No laws set the names of the 79 neighborhoods crammed into the 66 square miles of the city of St. Louis. Some grew from urban legends, others from a distinctive landmark. Some date back decades and are instantly known to any St. Louis resident. Others have changed as landmarks fell, highways reshaped boundaries, or people felt the need for a fresh start.

Lunch time on a chilly November afternoon finds Mike Goeke sitting in a booth at the Atomic Cowboy on Manchester enjoying a fajita and reflecting on names that have come and gone for the neighborhood he’s called home for 40 years.

In 1947, the area now known as Forest Park Southeast was officially known to city planners as Ranken, likely after philanthropist David J. Ranken, who founded the eponymous technical college in 1907.

Goeke doesn’t remember what the area’s "official"  name was when he and other members of a lay Catholic organization moved in in 1973, but he says residents had their own unofficial names.

"The area that we moved into, which was the western part of the neighborhood north of Manchester, was called Gibson Heights," Goeke says. "The very south end apparently had a race course on it, and so that area was known as Race Course. The neighborhood was divided up into several mini neighborhoods, that all had different names, mostly attributable to the attempt to do some community organizing around the human development corporation."

Goeke says the current Forest Park Southeast moniker took hold in a similar way. The Washington University Medical School and the area’s alderman created a housing development corporation in the 1980s and named it for the neighborhood’s general location.

"Most of the people that live in this area will say I live in Forest Park Southeast. In the sense of owning the name, I don’t know that people get that engaged," Goeke says.

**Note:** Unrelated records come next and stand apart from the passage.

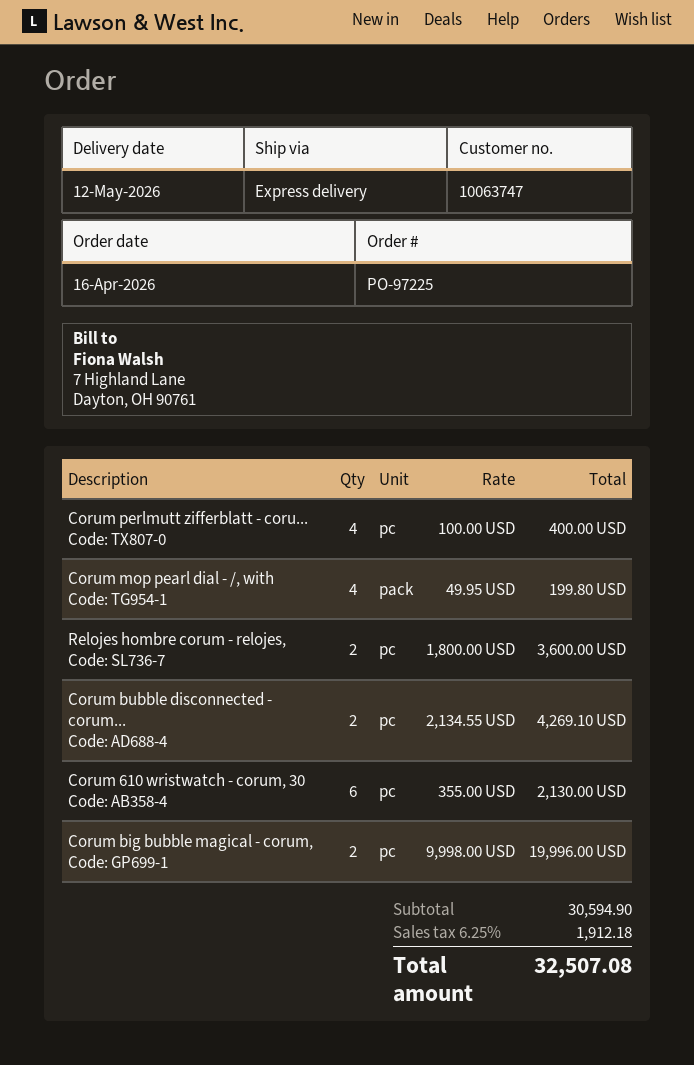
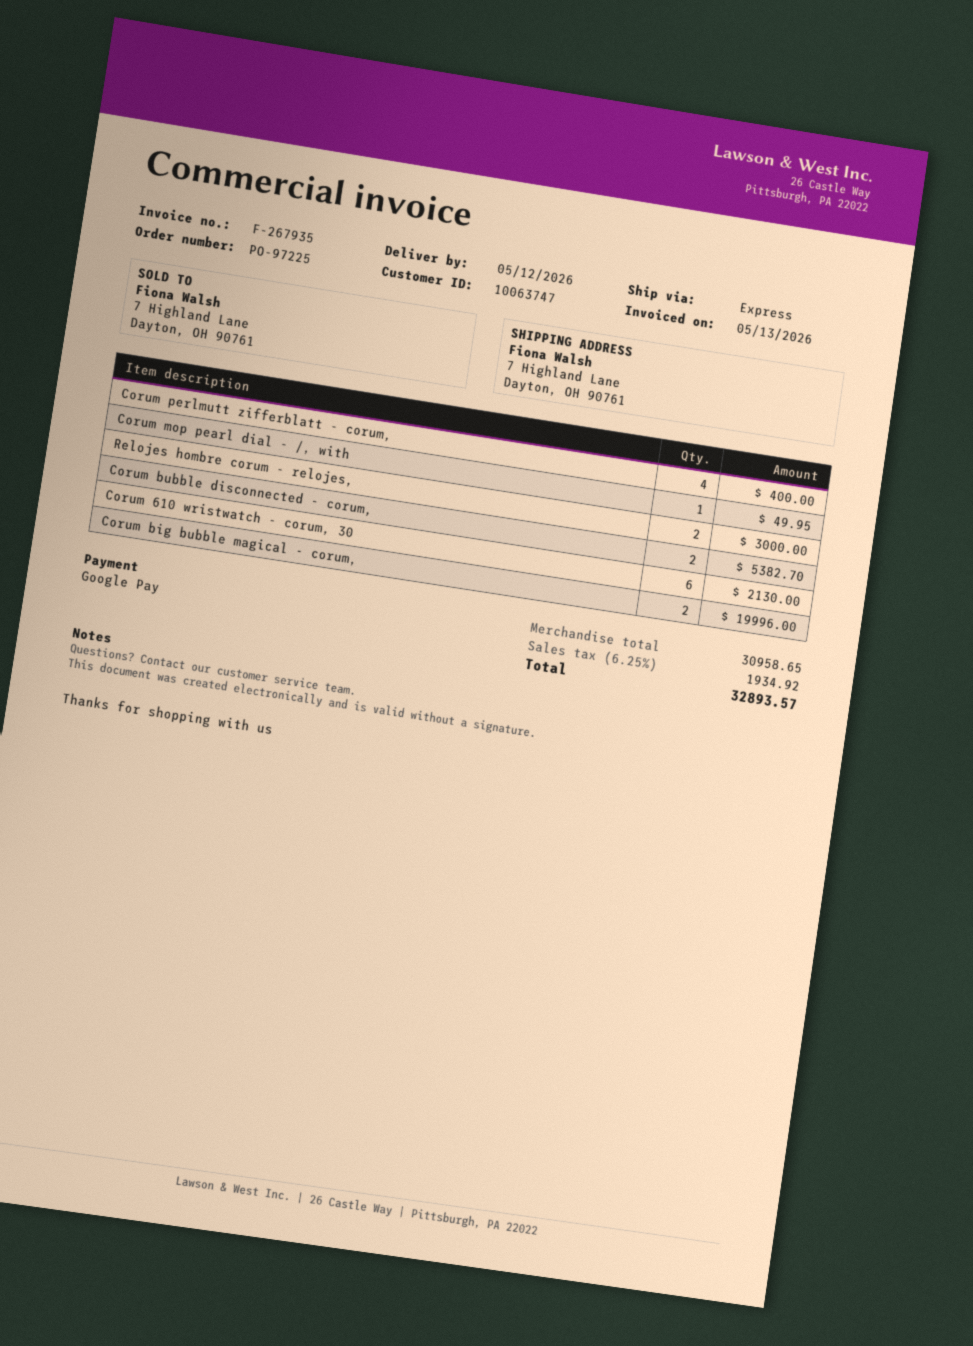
Corum mop pearl dial - /, with: 4 for 199.80 -> 1 for 49.95
Relojes hombre corum - relojes,: 2 for 3600.00 -> 2 for 3000.00
Corum bubble disconnected - corum...: 2 for 4269.10 -> 2 for 5382.70
subtotal: 30594.90 -> 30958.65
tax: 6.25% = 1912.18 -> 6.25% = 1934.92
total: 32507.08 -> 32893.57

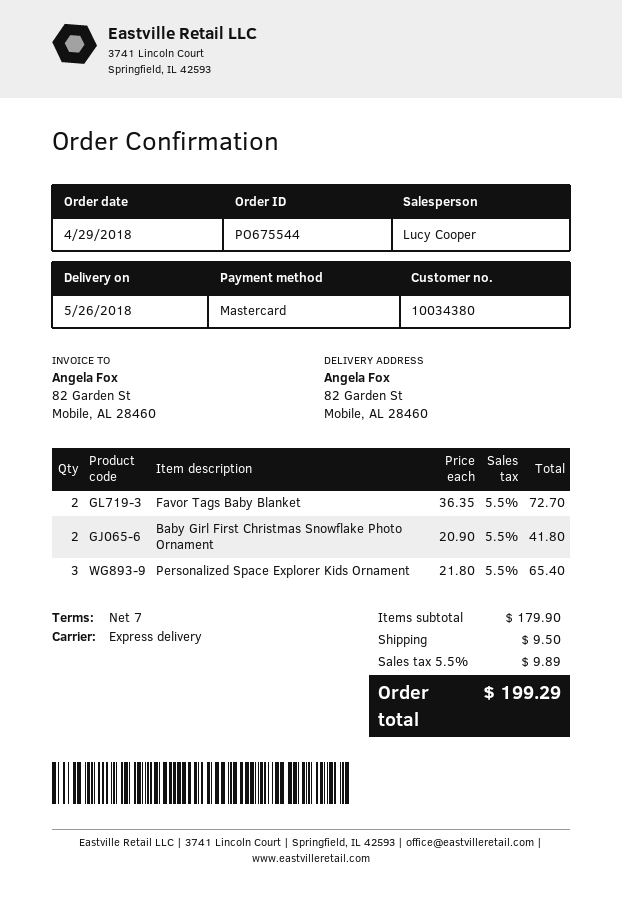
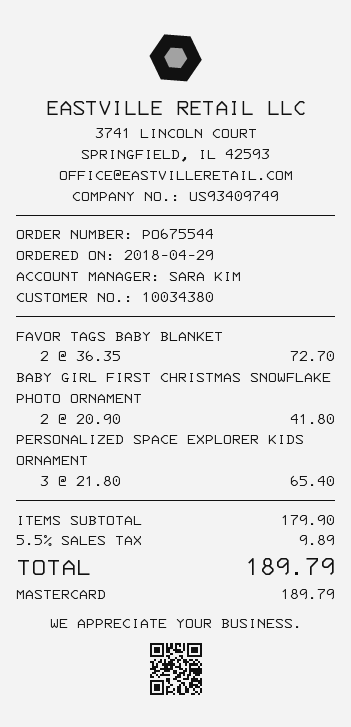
sales rep: Lucy Cooper -> SARA KIM
shipping: 9.50 -> none
total: 199.29 -> 189.79

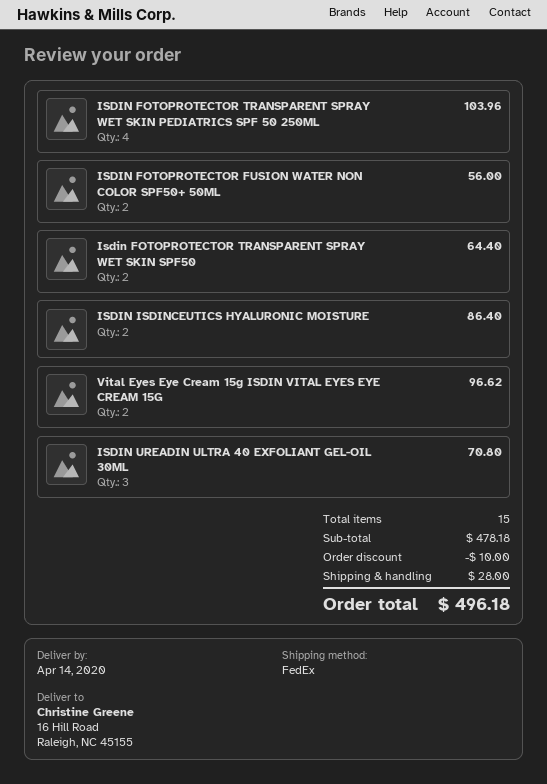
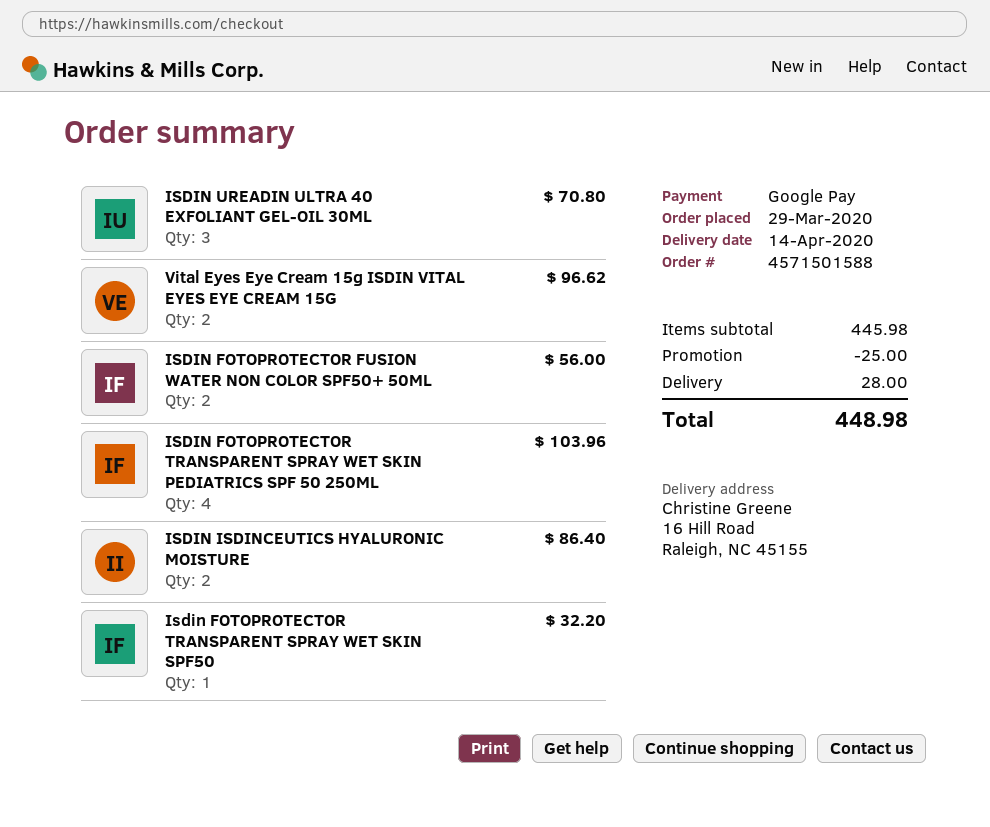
Isdin FOTOPROTECTOR TRANSPARENT SPRAY WET SKIN SPF50: 2 for 64.40 -> 1 for 32.20
subtotal: 478.18 -> 445.98
discount: 10.00 -> 25.00
total: 496.18 -> 448.98

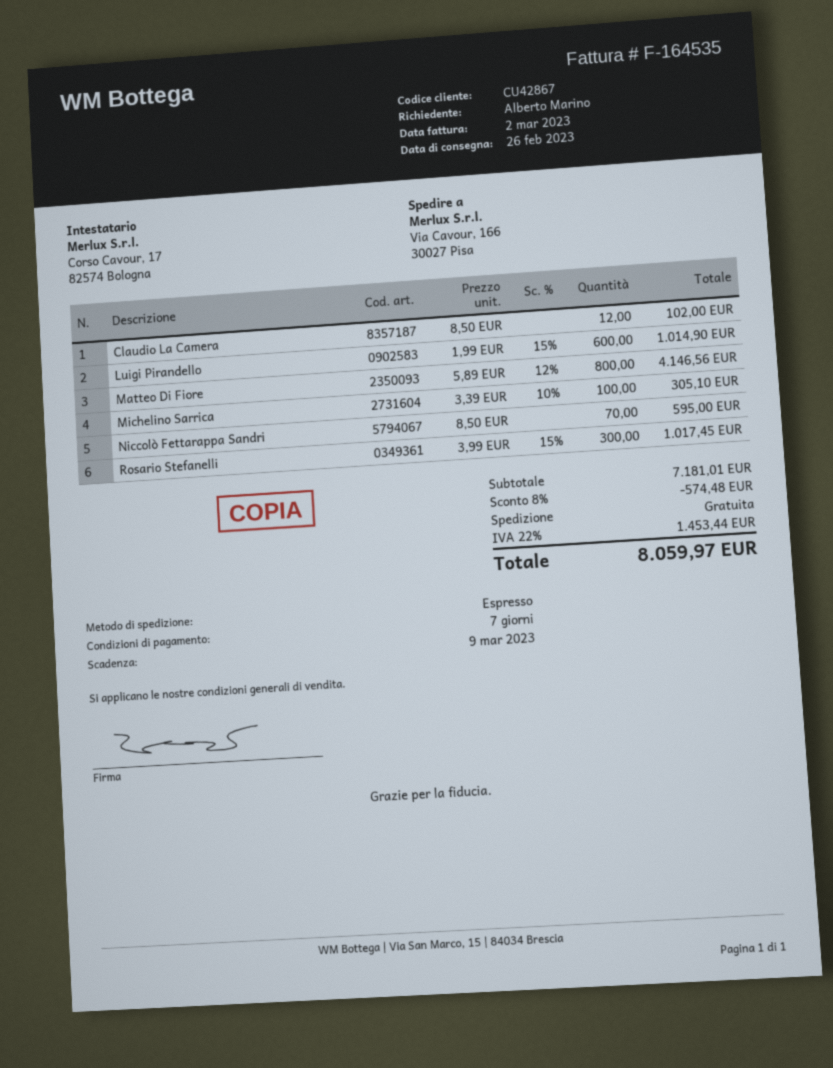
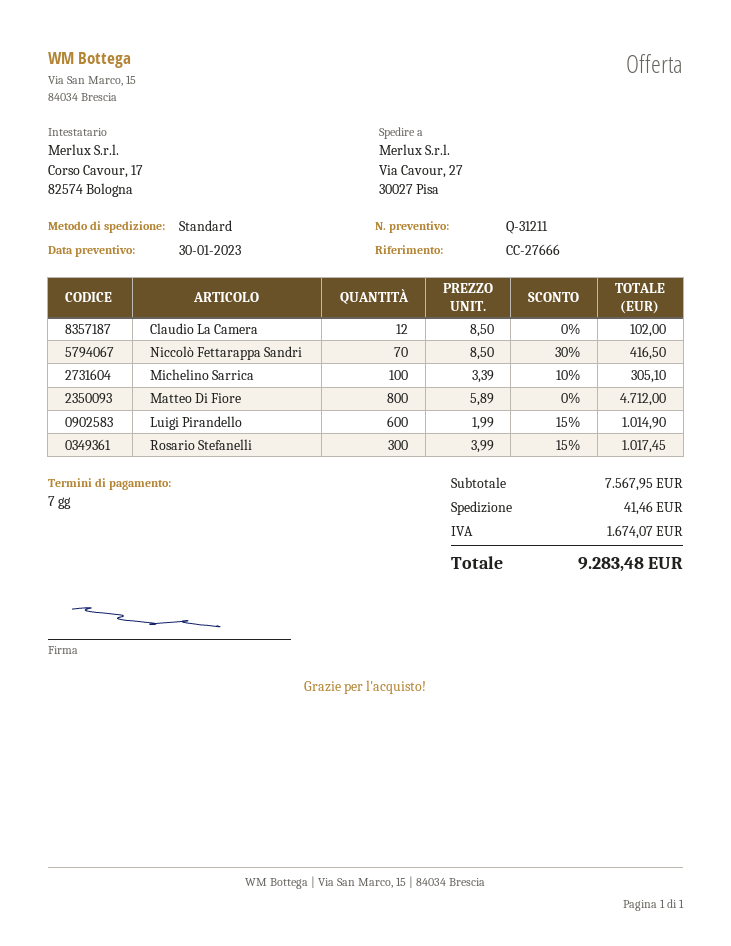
shipping method: express -> standard
ship to: Via Cavour, 166, 30027 Pisa -> Via Cavour, 27, 30027 Pisa
Matteo Di Fiore: 800 x 5.89 - 12% = 4146.56 -> 800 x 5.89 = 4712.00
Niccolò Fettarappa Sandri: 70 x 8.50 = 595.00 -> 70 x 8.50 - 30% = 416.50
subtotal: 7181.01 -> 7567.95
discount: 8% = 574.48 -> none
shipping: 0.00 -> 41.46
tax: 1453.44 -> 1674.07
total: 8059.97 -> 9283.48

Goeke, a university professor by trade, takes pride in being an engaged citizen. And that’s why he’s dismayed by another transformation underway – this one centered on the very street where he’s sitting down for lunch.

Going viral

"I have no problem with the [Manchester] strip being named 'The Grove,'" Goeke says. "To the degree that people want to say that the neighborhood is The Grove, I have a big problem. The strip has a completely different set of priorities."

Atomic Cowboy owner Chip Schloss got on board with the rebranding concept when he opened the restaurant six years ago. The name, he says, goes back to an old map of census tracts that called the area Adams Grove. (Forest Park Southeast has three other distinct enclaves within its borders – Gibson Heights, New Boyle and Ranken East).

Originally, he says, The Grove was meant to refer just to the stretch of Manchester between Vandeventer and Kingshighway.

"But as the people moved into the neighborhood and more merchants came along, it really started to catch on and people started to embrace it," Schloss says. "Today, it’s really kind of taken on a universal reference. They might say, 'Gibson Heights in the Grove.' Part of that has been helped by the media who have gotten on board with that reference."

Schloss made a good decision when he chose to reach into the neighborhood’s past to help define its future, says historian NiNi Harris, who has written nearly a dozen books on St. Louis neighborhoods.

"It’s so important for any community, just as for an entire nation to know our history, and names are one way we can encourage that," she says.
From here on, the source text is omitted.